Come spesso accade nelle mie riflessioni, questo mi riporta a Simone Weil:
La pienezza dell’amore per il prossimo è semplicemente la capacità di porre la domanda: “Qual è la tua agonia?”. È sapere (riconoscere) che gli afflitti esistono, non come unità in una collezione né come esempio di una categoria sociale etichettata come “gli afflitti”, ma in tutta la loro umanità, esattamente come noi, che sono stati impressi e segnati da un marchio inimitabile, dalla loro afflizione. Per questo motivo, è sufficiente ma anche indispensabile saperli guardare in un certo modo.
Questo sguardo è innanzitutto uno sguardo attento, in cui l’anima si svuota di tutti i propri contenuti per accogliere in sé l’essere che sta guardando così com’è, in tutta la sua verità. Ed è capace di questo, solo se è capace di attenzione.
L’altro sofferente incarna sempre un mistero impenetrabile, ma anche un invito all’incontro e alla compassione.
Abbiamo smesso di prestare attenzione? È questa la radice di tutte le nostre contorsioni e dispute linguistiche? Nella nostra cultura di individualismo sempre più atomizzato e frammentato, non sappiamo più guardare il nostro prossimo, chiedere: “Qual è la tua agonia?”. E così un grande grido alla ricerca di attenzione si alza dal nostro interno: “Io sono la vittima. Io sono quello che soffre più degli altri”.
Come ci ricorda Nina Power, la sofferenza è intrinseca alla condizione umana, ma il vittimismo distrugge la nostra capacità di riconoscere e rispondere all’altro che soffre.
Il vittimismo oggi è diventato paradossalmente uno strumento molto potente e potenzialmente pericoloso. È molto, molto più difficile, ma assolutamente necessario, iniziare non con il desiderio di classificare le vittime, ma piuttosto con la comprensione del fatto che tutti soffrono, e cercare di trovare il modo migliore per ridurre al minimo questa sofferenza per tutti, il che richiede un’attenta e adulta negoziazione.
Il cuore della fede cristiana è il Dio vulnerabile e sofferente. Per incontrare questo Dio, basta saper chiedere: “Qual è la tua agonia?” a colui che si presenta in tutte le forme che il Dio incarnato assume: il neonato senza padre, il bambino rifugiato, il lavoratore manuale, il vagabondo senza casa, la vittima torturata, il tradito, il crocifisso.
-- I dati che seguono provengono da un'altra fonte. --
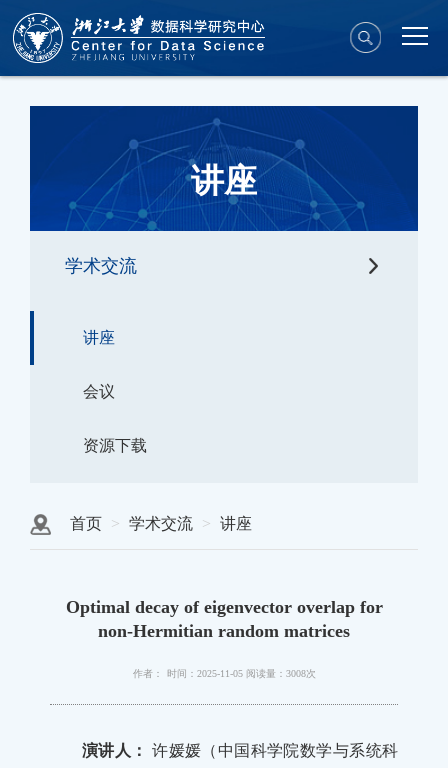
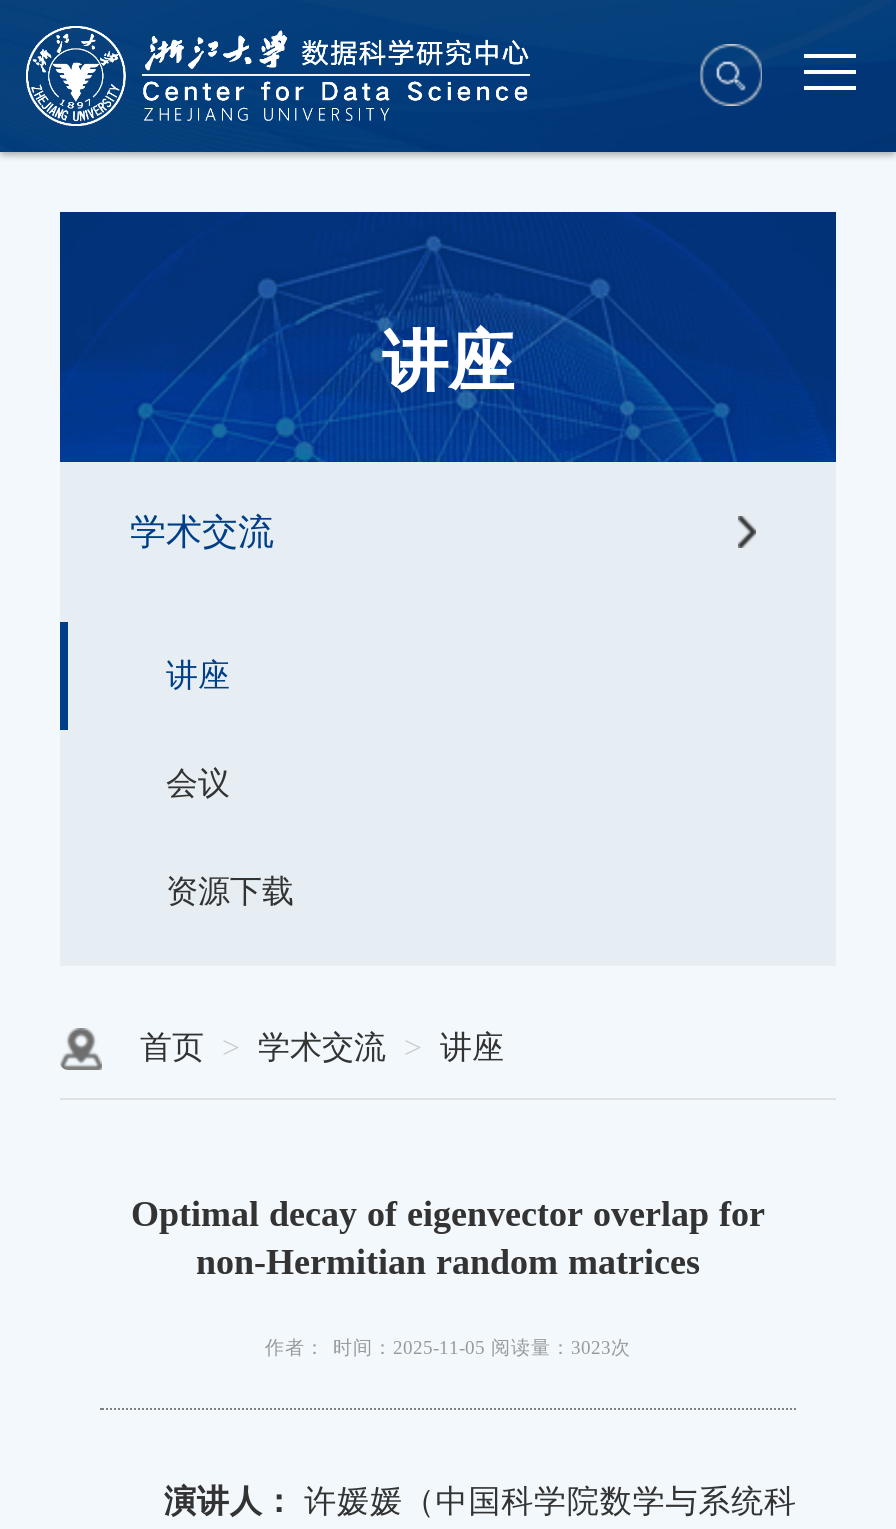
- 作者： 时间：2025-11-05阅读量：3008次
+ 作者： 时间：2025-11-05阅读量：3023次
In questi, Dio è sempre “tu”,
perché Cristo suona in diecimila luoghi,
Bello nelle membra e bello negli occhi che non sono i suoi.
Al Padre attraverso i lineamenti dei volti degli uomini.
(Gerard Manley Hopkins, As Kingfishers Catch Fire)
Forse le chiese devono abbandonare tutti i loro discorsi su Dio e permettere che la loro vita liturgica diventi un grande dialogo con Dio, che si riversi e soffra tutte le nostre relazioni con quell’amore che vede gli altri non come terze persone oggettivate, ma come “tu”, e che ha la coraggiosa attenzione di chiedere: “Qual è la tua agonia?”.